WHAT YOU SHOULD DO:
Restate the data below word for word, omitting pictures.

===== DATA SUPPLIED =====

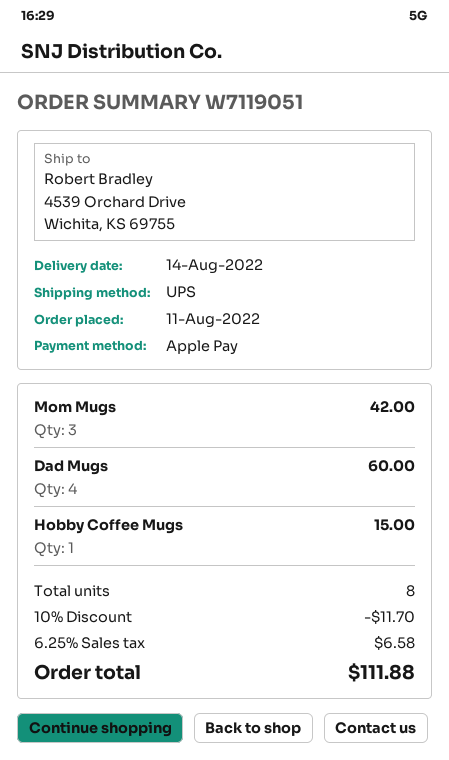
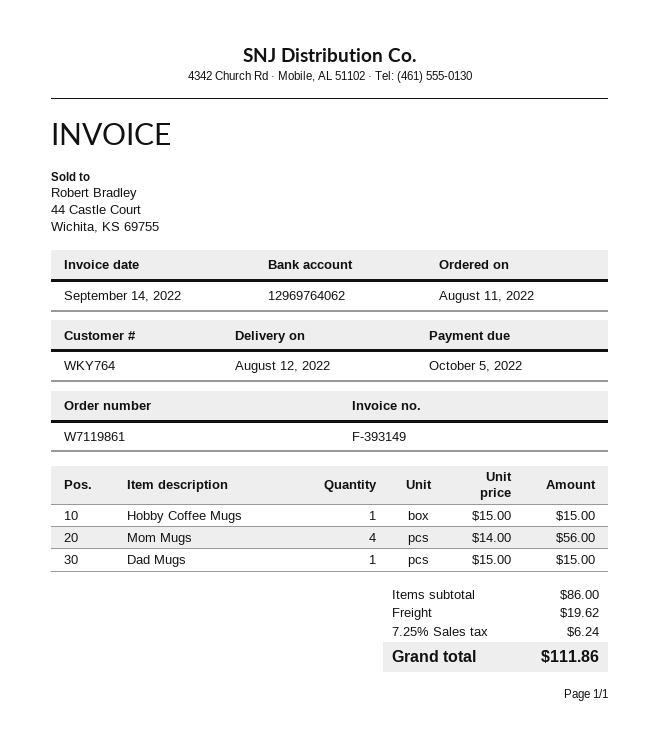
order number: W7119051 -> W7119861
delivery date: 2022-08-14 -> 2022-08-12
Mom Mugs: 3 for 42.00 -> 4 for 56.00
Dad Mugs: 4 for 60.00 -> 1 for 15.00
discount: 10% = 11.70 -> none
shipping: none -> 19.62
tax: 6.25% = 6.58 -> 7.25% = 6.24
total: 111.88 -> 111.86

=====

EXERCISE RESULT:
order number: W7119051 -> W7119861
delivery date: 2022-08-14 -> 2022-08-12
Mom Mugs: 3 for 42.00 -> 4 for 56.00
Dad Mugs: 4 for 60.00 -> 1 for 15.00
discount: 10% = 11.70 -> none
shipping: none -> 19.62
tax: 6.25% = 6.58 -> 7.25% = 6.24
total: 111.88 -> 111.86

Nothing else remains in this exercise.